Web interface edit records

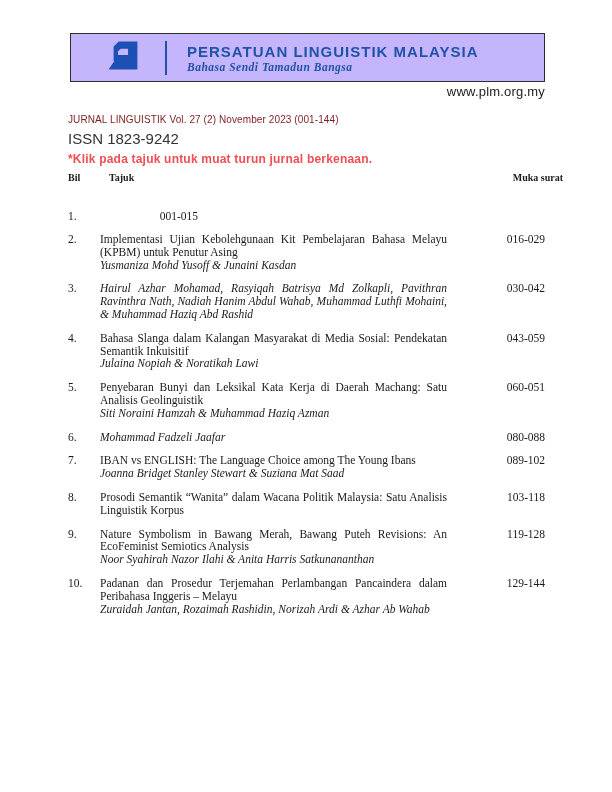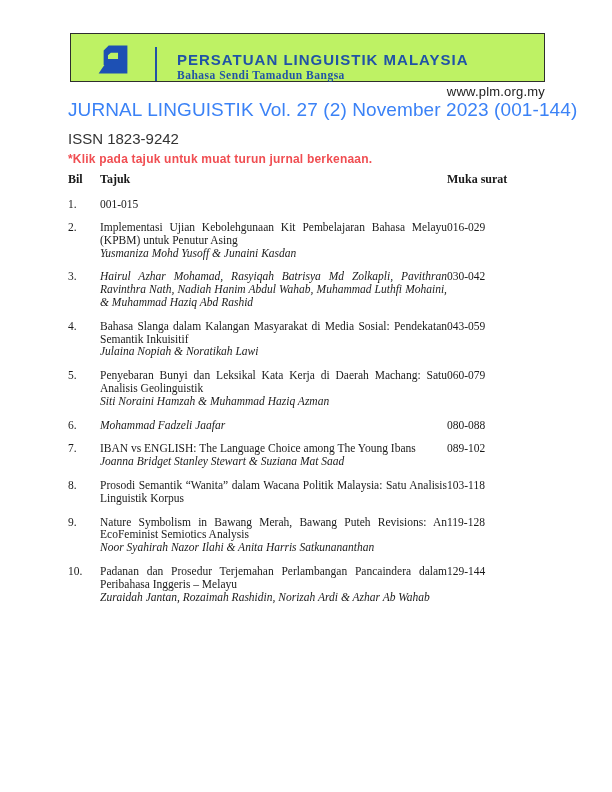--- a/index.html
+++ b/index.html
@@ -5,59 +5,59 @@
   * { margin:0; padding:0; box-sizing:border-box; }
   html,body { background:#ffffff; }
   body {
     width:612px; height:792px; position:relative;
     font-family:"Liberation Sans", sans-serif;
     color:#1c1c1c; overflow:hidden;
   }
   
   .banner {
     position:absolute; left:70px; top:33px; width:475px; height:49px;
-    background:#bef264; border:1px solid #2e2e2e;
-    display:flex; align-items:flex-end; padding-left:24px;
+    background:#c4b5fd; border:1px solid #2e2e2e;
+    display:flex; align-items:center; padding-left:34px;
   }
   .logo { width:36px; height:38px; flex:0 0 auto; }
   .banner-divider {
     width:2px; height:34px; background:#2053A6; margin-left:24px; margin-right:20px;
   }
   .org-name {
     font-size:15px; font-weight:bold; letter-spacing:1px;
     color:#2053A6; line-height:17px; white-space:nowrap;
   }
   .tagline {
-    font-family:"Liberation Serif", serif; font-weight:bold;
+    font-family:"Liberation Serif", serif; font-style:italic; font-weight:bold;
     font-size:11.5px; color:#2053A6; letter-spacing:0.5px; margin-top:1px;
   }
   .website {
     position:absolute; top:84px; right:67px;
     font-size:13px; color:#222; letter-spacing:0.2px;
   }
   
   .journal-title {
-    position:absolute; left:68px; top:99px;
-    font-size:19px; color:#3b82f6; letter-spacing:0.1px;
+    position:absolute; left:68px; top:114px;
+    font-size:10px; color:#7f1d1d; letter-spacing:0.1px;
   }
   .issn { position:absolute; left:68px; top:130px; font-size:15px; color:#333; }
   .note {
     position:absolute; left:68px; top:152px;
     font-size:12px; font-weight:600; color:#F04E52; letter-spacing:0.2px;
   }
   
   .toc {
     position:absolute; left:68px; top:172px; width:477px;
     font-family:"Liberation Serif", serif; font-size:11.5px; color:#1a1a1a;
   }
-  .toc-header { display:flex; font-weight:bold; font-size:12px; margin-bottom:11px; }
+  .toc-header { display:flex; font-weight:bold; font-size:10px; margin-bottom:27px;gap:9px; }
   .toc-row { display:flex; margin-bottom:11px; }
   .col-bil   { width:32px; flex:0 0 auto; }
   .col-tajuk { width:347px; flex:0 0 auto; }
-  .col-pages { width:98px; flex:0 0 auto; text-align:left; }
+  .col-pages { width:98px; flex:0 0 auto; text-align:right; }
   .row-title   { text-align:justify; line-height:12.8px; cursor:pointer; }
   .row-authors { font-style:italic; text-align:justify; line-height:12.8px; }
 </style>
 </head>
 <body>
 
 <div class="banner">
   <svg class="logo" viewBox="0 0 100 100">
     <path fill="#1D50B4" fill-rule="evenodd" d="M38,4 L90,4 L90,58 L24,58 L24,18 Z M44,24 L64,24 L64,42 L36,42 L36,31 Z"></path>
     <polygon fill="#1D50B4" points="26,58 90,58 90,82 10,82"></polygon>
@@ -112,21 +112,21 @@
     </div>
     <div class="col-pages">043-059</div>
   </div>
 
   <div class="toc-row">
     <div class="col-bil">5.</div>
     <div class="col-tajuk">
       <div class="row-title">Penyebaran Bunyi dan Leksikal Kata Kerja di Daerah Machang: Satu Analisis Geolinguistik</div>
       <div class="row-authors">Siti Noraini Hamzah &amp; Muhammad Haziq Azman</div>
     </div>
-    <div class="col-pages">060-079</div>
+    <div class="col-pages">060-051</div>
   </div>
 
   <div class="toc-row">
     <div class="col-bil">6.</div>
     <div class="col-tajuk">
       <div class="row-authors">Mohammad Fadzeli Jaafar</div>
     </div>
     <div class="col-pages">080-088</div>
   </div>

*WHAT IS BEING ASKED*
Would you copy each line above exactly as given, dropping any images?

*WRITTEN RESPONSE*
--- a/index.html
+++ b/index.html
@@ -5,59 +5,59 @@
   * { margin:0; padding:0; box-sizing:border-box; }
   html,body { background:#ffffff; }
   body {
     width:612px; height:792px; position:relative;
     font-family:"Liberation Sans", sans-serif;
     color:#1c1c1c; overflow:hidden;
   }
   
   .banner {
     position:absolute; left:70px; top:33px; width:475px; height:49px;
-    background:#bef264; border:1px solid #2e2e2e;
-    display:flex; align-items:flex-end; padding-left:24px;
+    background:#c4b5fd; border:1px solid #2e2e2e;
+    display:flex; align-items:center; padding-left:34px;
   }
   .logo { width:36px; height:38px; flex:0 0 auto; }
   .banner-divider {
     width:2px; height:34px; background:#2053A6; margin-left:24px; margin-right:20px;
   }
   .org-name {
     font-size:15px; font-weight:bold; letter-spacing:1px;
     color:#2053A6; line-height:17px; white-space:nowrap;
   }
   .tagline {
-    font-family:"Liberation Serif", serif; font-weight:bold;
+    font-family:"Liberation Serif", serif; font-style:italic; font-weight:bold;
     font-size:11.5px; color:#2053A6; letter-spacing:0.5px; margin-top:1px;
   }
   .website {
     position:absolute; top:84px; right:67px;
     font-size:13px; color:#222; letter-spacing:0.2px;
   }
   
   .journal-title {
-    position:absolute; left:68px; top:99px;
-    font-size:19px; color:#3b82f6; letter-spacing:0.1px;
+    position:absolute; left:68px; top:114px;
+    font-size:10px; color:#7f1d1d; letter-spacing:0.1px;
   }
   .issn { position:absolute; left:68px; top:130px; font-size:15px; color:#333; }
   .note {
     position:absolute; left:68px; top:152px;
     font-size:12px; font-weight:600; color:#F04E52; letter-spacing:0.2px;
   }
   
   .toc {
     position:absolute; left:68px; top:172px; width:477px;
     font-family:"Liberation Serif", serif; font-size:11.5px; color:#1a1a1a;
   }
-  .toc-header { display:flex; font-weight:bold; font-size:12px; margin-bottom:11px; }
+  .toc-header { display:flex; font-weight:bold; font-size:10px; margin-bottom:27px;gap:9px; }
   .toc-row { display:flex; margin-bottom:11px; }
   .col-bil   { width:32px; flex:0 0 auto; }
   .col-tajuk { width:347px; flex:0 0 auto; }
-  .col-pages { width:98px; flex:0 0 auto; text-align:left; }
+  .col-pages { width:98px; flex:0 0 auto; text-align:right; }
   .row-title   { text-align:justify; line-height:12.8px; cursor:pointer; }
   .row-authors { font-style:italic; text-align:justify; line-height:12.8px; }
 </style>
 </head>
 <body>
 
 <div class="banner">
   <svg class="logo" viewBox="0 0 100 100">
     <path fill="#1D50B4" fill-rule="evenodd" d="M38,4 L90,4 L90,58 L24,58 L24,18 Z M44,24 L64,24 L64,42 L36,42 L36,31 Z"></path>
     <polygon fill="#1D50B4" points="26,58 90,58 90,82 10,82"></polygon>
@@ -112,21 +112,21 @@
     </div>
     <div class="col-pages">043-059</div>
   </div>
 
   <div class="toc-row">
     <div class="col-bil">5.</div>
     <div class="col-tajuk">
       <div class="row-title">Penyebaran Bunyi dan Leksikal Kata Kerja di Daerah Machang: Satu Analisis Geolinguistik</div>
       <div class="row-authors">Siti Noraini Hamzah &amp; Muhammad Haziq Azman</div>
     </div>
-    <div class="col-pages">060-079</div>
+    <div class="col-pages">060-051</div>
   </div>
 
   <div class="toc-row">
     <div class="col-bil">6.</div>
     <div class="col-tajuk">
       <div class="row-authors">Mohammad Fadzeli Jaafar</div>
     </div>
     <div class="col-pages">080-088</div>
   </div>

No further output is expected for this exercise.